1 – Nos países indicados, como noutros no futuro próximo, os eleitores revoltam-se devido à incapacidade dos governos para resolver, ou fugir a enfrentar, muitas das verdadeiras questões do nosso tempo, para se dedicarem a objetivos menos importantes para os cidadãos, como sejam os temas fraturantes tão em uso, para delícia de algumas populações urbanas. Ou outros de natureza económica que favorecem setores particulares da economia, nacional e global, em que a corrupção e o favoritismo assumem um papel determinante.

2 – Em segundo lugar, há hoje nas sociedades modernas uma forte aceleração da mudança, o que cria novos problemas, alguns de grande dimensão, mas que os Governos se mostram incapazes de prever e, em consequência, de resolver em tempo útil.

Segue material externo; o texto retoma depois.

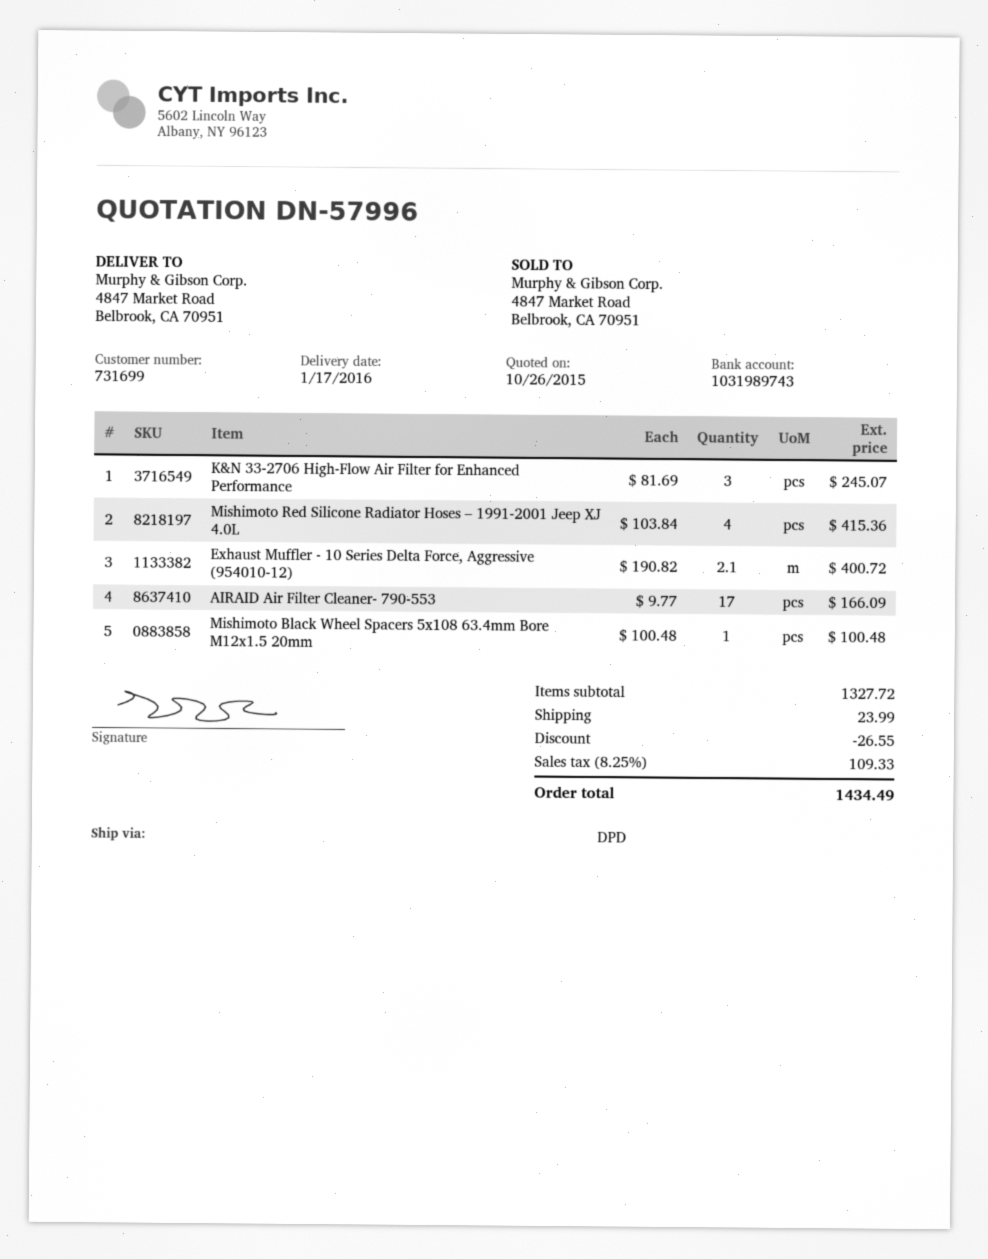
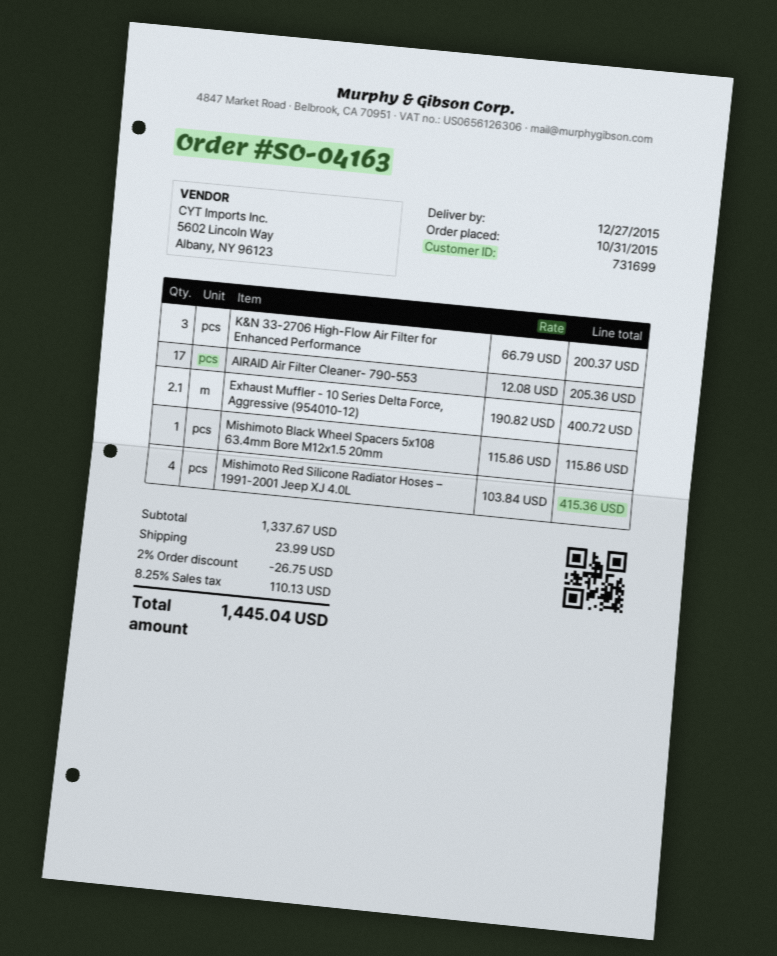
delivery date: 2016-01-17 -> 2015-12-27
K&N 33-2706 High-Flow Air Filter for Enhanced Performance: 3 x 81.69 = 245.07 -> 3 x 66.79 = 200.37
AIRAID Air Filter Cleaner- 790-553: 17 x 9.77 = 166.09 -> 17 x 12.08 = 205.36
Mishimoto Black Wheel Spacers 5x108 63.4mm Bore M12x1.5 20mm: 1 x 100.48 = 100.48 -> 1 x 115.86 = 115.86
subtotal: 1327.72 -> 1337.67
discount: 26.55 -> 26.75
tax: 8.25% = 109.33 -> 8.25% = 110.13
total: 1434.49 -> 1445.04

3 – Entre todos, existem duas questões de enorme importância que os Governos e os blocos de países não dão mostras de compreender: (a) a existência de um forte movimento de globalização e a ausência de uma qualquer forma de governação global. Isto é, as grandes organizações globais, como o sistema financeiro que opera globalmente, ou até, numa outra dimensão, o futebol da FIFA, fazem as suas próprias leis e criam regras de funcionamento à revelia das democracias, com enormes níveis de corrupção facilitados pela livre e rápida circulação do dinheiro; (b) as enormes e modernas possibilidades criadas para as migrações dos países pobres para países que os imigrantes pensam podem oferecer-lhes uma vida melhor, com a nota trágica de isso ser aproveitado por máfias e grupos islamitas, com o perigo da islamização da Europa, séculos depois de esses povos, com culturas e religiões muito diferentes, terem sido remetidos para outras partes do mundo.

Estas são duas questões que deveriam já ter sido tratadas há muitos anos e que não foram previstas pelos governos, nomeadamente da União Europeia, que acordaram tarde e mal para esta realidade ou que ainda não acordaram de todo. Com a nota de que, quando os novos problemas não são tratados no seu início, tornam-se intratáveis, que é o que está a acontecer com as migrações e com alguma globalização, em que os Governos são autênticas baratas tontas a encontrar panaceias para aquilo que não sabem ou não querem resolver.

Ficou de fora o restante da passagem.